3. Гегелевский разум и общее разумение

Не желая принимать ни одно из девяноста девяти циркулирующих различий между разумом и пониманием, ни даже добавлять сотое, мы тем не менее можем утверждать, что все более зрелые и естественные определения этих понятий не сводятся к разделению интеллекта на части, не имеющие ничего общего друг с другом, но к единству мыслительной способности с простым абстрактным разделением различных видов деятельности, направленных на различные объекты. Психология и сегодня отделяет способности воображения, мышления или познания от других, например, от способностей желания или чувства (неважно, какими средствами); но та раскольническая тенденция, которая получала удовольствие от мысли, что даже чисто интеллектуальная сторона человеческого разума состоит из различных элементарных душ, скрепленных кто знает каким цементом, сегодня, к счастью, преодолена. Как бы ни различали разум и понимание, по теоретическим или практическим отношениям или наоборот, по абстракции и причинности (Шопенгауэр) или по каким бы то ни было соображениям, несомненно одно: это один и тот же интеллект, который по одним и тем же самым общим законам эффективности обращается здесь к этому объекту, там к тому объекту, действует здесь так, там так.
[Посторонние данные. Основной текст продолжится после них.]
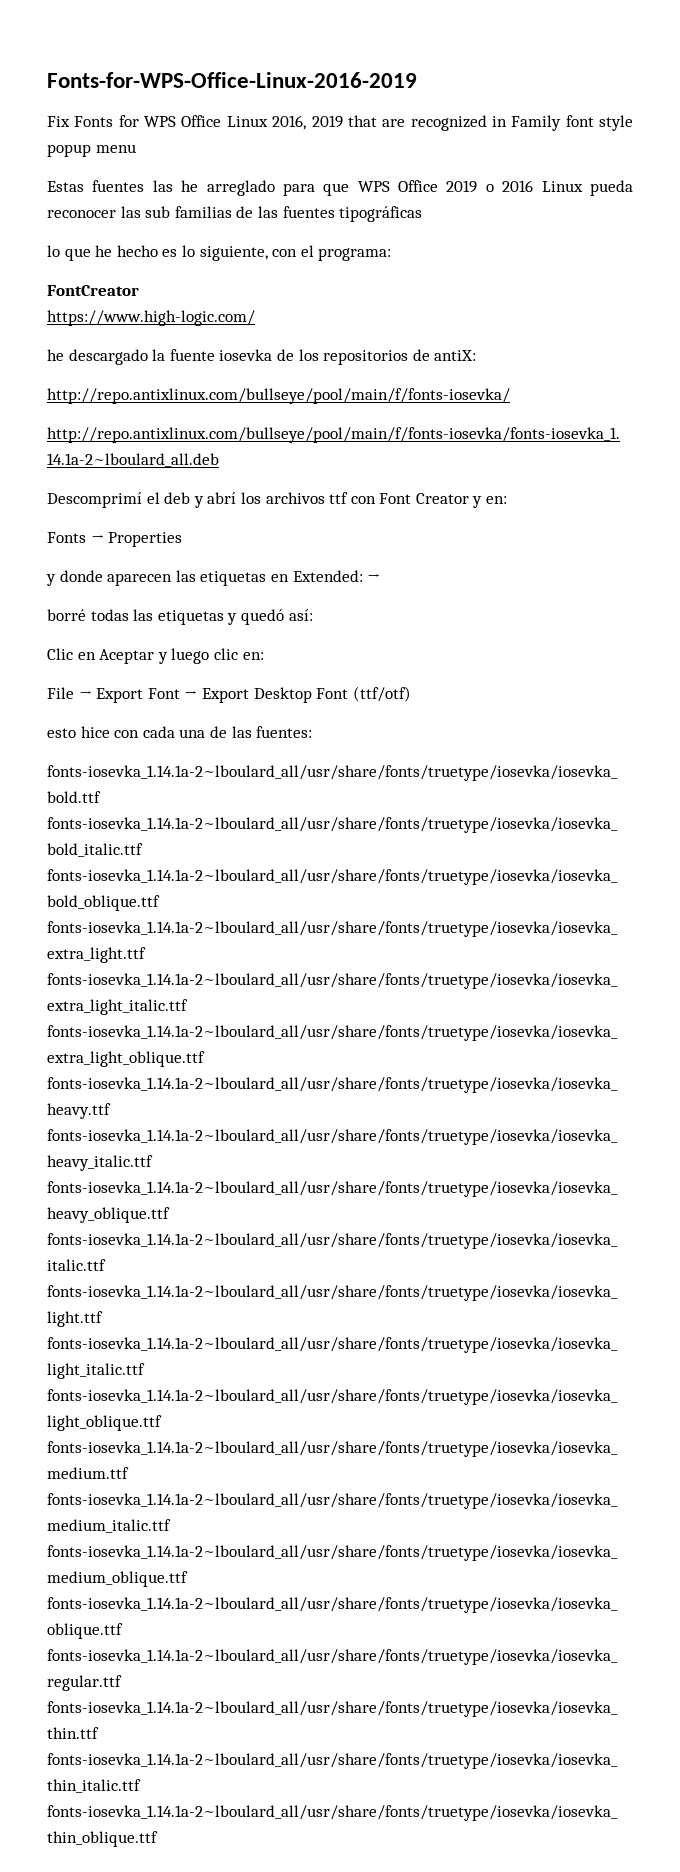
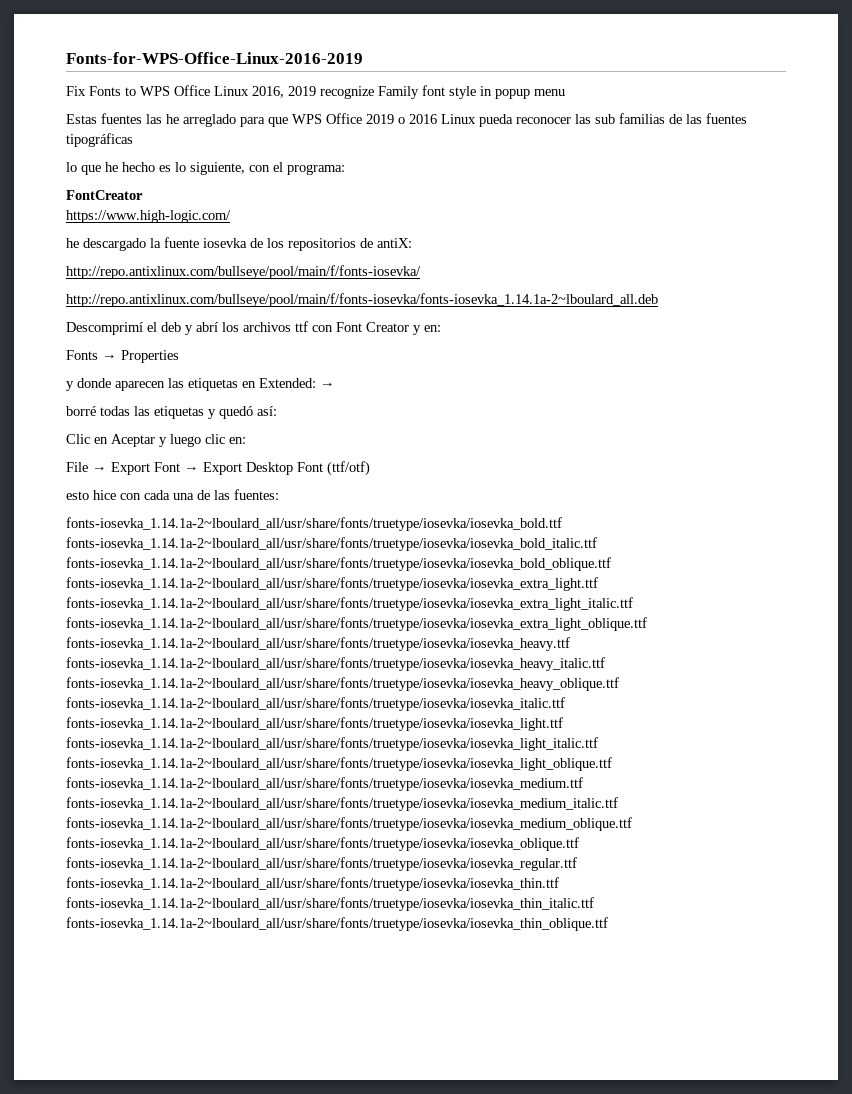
- Fix Fonts for WPS Office Linux 2016, 2019 that are recognized in Family font style popup menu
+ Fix Fonts to WPS Office Linux 2016, 2019 recognize Family font style in popup menu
У Гегеля дело обстоит иначе, ибо у него интеллект включает в себя то, что для всех остальных является рассудком и пониманием, тогда как гегелевский рассудок приходит как нечто неслыханное, небывалое и мыслит по правилам, прямо противоречащим правилам рассудка, так что он считает действия рассудка столь же неправильными, как и разум должен объявить свои действия неправильными и бессмысленными (Сочинения I, с. 184—185), только с той разницей, что разум считает действия рассудка неправильными из узости мышления и наслаждается собой как возвышающимся над этой узостью, а рассудок объявляет действия разума неправильными из самоуверенности и должен считать их патологической аберрацией. Разум, таким образом, считает, что он может включить в себя понимание, которое он отрицает, как преодолевшее его, но понимание знает, что оно должно исключить разум, который оно отрицает, как сумасшедший. В любом случае, несомненно, что каждая часть отрицает действия другой как нечто неправильное, и таким образом мы имеем две части в интеллекте, обе из которых мыслят, но мыслят в соответствии с противоположными, противоречивыми принципами, и которые должны воевать в человеческом разуме до тех пор, пока голос одной части не замолкнет, а другая не станет суверенным задатчиком тона. Если в разуме побеждает разум, то мышление единством противоречия объявляется невозможным; если разум остается победителем, то пропозиция противоречия выбрасывается за борт вместе со всей формальной логикой как односторонняя и потому неистинная.

Ничего более чудовищного, чем этот дуализм, этот антагонизм понимания и разума, чем это сковывание интеллектуальных душ, каждая из которых хочет мыслить противоположным образом и которые поэтому действуют друг против друга, как лошади, запряженные в противоположные стороны телеги, пожалуй, еще не было придумано, и напрасно пытаться обелить это противоречие интеллектуальных сил, ясно выраженное в системе Гегеля, тем, что они представляют собой различные стороны или моменты логического. Если разум использует деятельность понимания, то лишь постольку, поскольку он образует абстракции и определенные понятия, но законы, по которым только он может и должен мыслить, он фактически поражает насмерть; тем самым он заявляет, что это образование определенных понятий ложно лишь постольку, поскольку оно односторонне и еще не достигает истины, но во всяком случае может быть использовано как ценный, даже необходимый материал (Werke III, стр. 20); С другой стороны, он объявляет образ своего мышления и законы своих понятийных связей не только совершенно пустыми и потому никчемными, но и ложными как таковые, как противоречащие сами себе и между собой, поскольку они совершают противоречие, хотя и хотят скрыть его от себя (Werke IV, стр. 231 и 238); Он заявляет, что удержание их делает истину невозможной, что, напротив, она может быть достигнута только путем отказа от них и их отмены, путем обращения к закону спекулятивного разума, который требует принятия противоречия, которое они (тщетно) хотят исключить и скрыть от себя (Сочинения IV, с. 32—37, 66—73; VI с. 230—231, 238—239). Только как орган концептуализации понимание может быть терпимо и использовано разумом в смысле более низкого уровня; как канон законов логики понимания, с другой стороны, он должен отказать ему в праве на существование и утверждение, даже если он, к сожалению, не может отрицать его фактического, исторического существования.